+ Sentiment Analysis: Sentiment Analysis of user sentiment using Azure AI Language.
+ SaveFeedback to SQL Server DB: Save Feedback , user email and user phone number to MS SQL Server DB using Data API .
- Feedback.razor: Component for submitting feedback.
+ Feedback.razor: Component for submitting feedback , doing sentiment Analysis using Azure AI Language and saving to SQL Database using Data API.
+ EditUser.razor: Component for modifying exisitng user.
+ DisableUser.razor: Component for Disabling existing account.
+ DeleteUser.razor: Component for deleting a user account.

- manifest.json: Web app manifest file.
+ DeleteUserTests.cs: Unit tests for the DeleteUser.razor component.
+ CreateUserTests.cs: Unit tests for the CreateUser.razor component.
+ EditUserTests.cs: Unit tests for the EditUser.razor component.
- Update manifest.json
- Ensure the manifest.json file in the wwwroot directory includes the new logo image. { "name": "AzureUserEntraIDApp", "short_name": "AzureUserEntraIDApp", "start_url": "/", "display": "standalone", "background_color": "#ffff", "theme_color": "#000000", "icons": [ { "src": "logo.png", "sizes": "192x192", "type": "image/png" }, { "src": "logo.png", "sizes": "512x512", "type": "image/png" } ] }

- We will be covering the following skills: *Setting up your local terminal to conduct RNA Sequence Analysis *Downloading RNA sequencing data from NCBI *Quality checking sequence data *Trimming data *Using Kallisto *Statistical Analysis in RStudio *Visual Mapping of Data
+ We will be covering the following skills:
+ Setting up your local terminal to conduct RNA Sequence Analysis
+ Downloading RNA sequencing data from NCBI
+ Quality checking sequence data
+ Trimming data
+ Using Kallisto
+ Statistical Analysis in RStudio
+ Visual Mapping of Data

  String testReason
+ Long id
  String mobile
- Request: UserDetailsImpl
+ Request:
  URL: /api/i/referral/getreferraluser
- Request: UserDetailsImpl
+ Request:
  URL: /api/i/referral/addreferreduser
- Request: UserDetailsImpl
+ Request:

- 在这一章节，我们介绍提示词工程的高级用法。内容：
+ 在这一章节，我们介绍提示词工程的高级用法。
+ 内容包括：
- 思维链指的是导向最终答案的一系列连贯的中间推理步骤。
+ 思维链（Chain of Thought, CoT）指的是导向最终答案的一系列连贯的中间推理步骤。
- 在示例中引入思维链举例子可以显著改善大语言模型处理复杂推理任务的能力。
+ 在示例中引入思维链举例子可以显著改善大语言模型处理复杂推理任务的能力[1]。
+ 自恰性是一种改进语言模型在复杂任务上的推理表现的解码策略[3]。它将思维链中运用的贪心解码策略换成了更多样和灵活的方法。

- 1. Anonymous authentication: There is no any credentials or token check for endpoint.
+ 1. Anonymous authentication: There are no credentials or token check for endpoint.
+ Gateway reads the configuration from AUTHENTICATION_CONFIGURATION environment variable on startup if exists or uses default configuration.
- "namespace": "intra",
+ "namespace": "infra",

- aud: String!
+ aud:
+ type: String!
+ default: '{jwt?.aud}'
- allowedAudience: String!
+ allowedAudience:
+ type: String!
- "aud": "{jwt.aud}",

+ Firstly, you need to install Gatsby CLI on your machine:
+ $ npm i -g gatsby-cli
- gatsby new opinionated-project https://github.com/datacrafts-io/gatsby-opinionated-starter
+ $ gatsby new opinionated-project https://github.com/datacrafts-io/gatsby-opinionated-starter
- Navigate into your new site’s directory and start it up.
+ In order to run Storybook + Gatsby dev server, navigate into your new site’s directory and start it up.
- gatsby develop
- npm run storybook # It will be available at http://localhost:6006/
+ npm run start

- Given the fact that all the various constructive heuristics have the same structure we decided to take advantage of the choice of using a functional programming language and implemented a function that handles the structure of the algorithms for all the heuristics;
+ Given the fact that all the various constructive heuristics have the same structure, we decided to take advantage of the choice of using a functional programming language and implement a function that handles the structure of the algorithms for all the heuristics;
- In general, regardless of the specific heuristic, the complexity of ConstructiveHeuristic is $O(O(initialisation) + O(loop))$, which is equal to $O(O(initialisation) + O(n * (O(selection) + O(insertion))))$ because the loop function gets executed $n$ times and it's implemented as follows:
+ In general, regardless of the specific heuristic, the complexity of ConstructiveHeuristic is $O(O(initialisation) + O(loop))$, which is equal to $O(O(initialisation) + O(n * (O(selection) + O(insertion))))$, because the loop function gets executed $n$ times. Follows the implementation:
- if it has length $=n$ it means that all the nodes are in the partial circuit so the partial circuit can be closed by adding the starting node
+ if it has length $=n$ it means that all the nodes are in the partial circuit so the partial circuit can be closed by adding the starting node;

→ **DIRECTIONS**: The answer must be the full listing, written out word for word.

→ **ANSWER FOR THIS EXERCISE**:
+ Sentiment Analysis: Sentiment Analysis of user sentiment using Azure AI Language.
+ SaveFeedback to SQL Server DB: Save Feedback , user email and user phone number to MS SQL Server DB using Data API .
- Feedback.razor: Component for submitting feedback.
+ Feedback.razor: Component for submitting feedback , doing sentiment Analysis using Azure AI Language and saving to SQL Database using Data API.
+ EditUser.razor: Component for modifying exisitng user.
+ DisableUser.razor: Component for Disabling existing account.
+ DeleteUser.razor: Component for deleting a user account.

- manifest.json: Web app manifest file.
+ DeleteUserTests.cs: Unit tests for the DeleteUser.razor component.
+ CreateUserTests.cs: Unit tests for the CreateUser.razor component.
+ EditUserTests.cs: Unit tests for the EditUser.razor component.
- Update manifest.json
- Ensure the manifest.json file in the wwwroot directory includes the new logo image. { "name": "AzureUserEntraIDApp", "short_name": "AzureUserEntraIDApp", "start_url": "/", "display": "standalone", "background_color": "#ffff", "theme_color": "#000000", "icons": [ { "src": "logo.png", "sizes": "192x192", "type": "image/png" }, { "src": "logo.png", "sizes": "512x512", "type": "image/png" } ] }

- We will be covering the following skills: *Setting up your local terminal to conduct RNA Sequence Analysis *Downloading RNA sequencing data from NCBI *Quality checking sequence data *Trimming data *Using Kallisto *Statistical Analysis in RStudio *Visual Mapping of Data
+ We will be covering the following skills:
+ Setting up your local terminal to conduct RNA Sequence Analysis
+ Downloading RNA sequencing data from NCBI
+ Quality checking sequence data
+ Trimming data
+ Using Kallisto
+ Statistical Analysis in RStudio
+ Visual Mapping of Data

  String testReason
+ Long id
  String mobile
- Request: UserDetailsImpl
+ Request:
  URL: /api/i/referral/getreferraluser
- Request: UserDetailsImpl
+ Request:
  URL: /api/i/referral/addreferreduser
- Request: UserDetailsImpl
+ Request:

- 在这一章节，我们介绍提示词工程的高级用法。内容：
+ 在这一章节，我们介绍提示词工程的高级用法。
+ 内容包括：
- 思维链指的是导向最终答案的一系列连贯的中间推理步骤。
+ 思维链（Chain of Thought, CoT）指的是导向最终答案的一系列连贯的中间推理步骤。
- 在示例中引入思维链举例子可以显著改善大语言模型处理复杂推理任务的能力。
+ 在示例中引入思维链举例子可以显著改善大语言模型处理复杂推理任务的能力[1]。
+ 自恰性是一种改进语言模型在复杂任务上的推理表现的解码策略[3]。它将思维链中运用的贪心解码策略换成了更多样和灵活的方法。

- 1. Anonymous authentication: There is no any credentials or token check for endpoint.
+ 1. Anonymous authentication: There are no credentials or token check for endpoint.
+ Gateway reads the configuration from AUTHENTICATION_CONFIGURATION environment variable on startup if exists or uses default configuration.
- "namespace": "intra",
+ "namespace": "infra",

- aud: String!
+ aud:
+ type: String!
+ default: '{jwt?.aud}'
- allowedAudience: String!
+ allowedAudience:
+ type: String!
- "aud": "{jwt.aud}",

+ Firstly, you need to install Gatsby CLI on your machine:
+ $ npm i -g gatsby-cli
- gatsby new opinionated-project https://github.com/datacrafts-io/gatsby-opinionated-starter
+ $ gatsby new opinionated-project https://github.com/datacrafts-io/gatsby-opinionated-starter
- Navigate into your new site’s directory and start it up.
+ In order to run Storybook + Gatsby dev server, navigate into your new site’s directory and start it up.
- gatsby develop
- npm run storybook # It will be available at http://localhost:6006/
+ npm run start

- Given the fact that all the various constructive heuristics have the same structure we decided to take advantage of the choice of using a functional programming language and implemented a function that handles the structure of the algorithms for all the heuristics;
+ Given the fact that all the various constructive heuristics have the same structure, we decided to take advantage of the choice of using a functional programming language and implement a function that handles the structure of the algorithms for all the heuristics;
- In general, regardless of the specific heuristic, the complexity of ConstructiveHeuristic is $O(O(initialisation) + O(loop))$, which is equal to $O(O(initialisation) + O(n * (O(selection) + O(insertion))))$ because the loop function gets executed $n$ times and it's implemented as follows:
+ In general, regardless of the specific heuristic, the complexity of ConstructiveHeuristic is $O(O(initialisation) + O(loop))$, which is equal to $O(O(initialisation) + O(n * (O(selection) + O(insertion))))$, because the loop function gets executed $n$ times. Follows the implementation:
- if it has length $=n$ it means that all the nodes are in the partial circuit so the partial circuit can be closed by adding the starting node
+ if it has length $=n$ it means that all the nodes are in the partial circuit so the partial circuit can be closed by adding the starting node;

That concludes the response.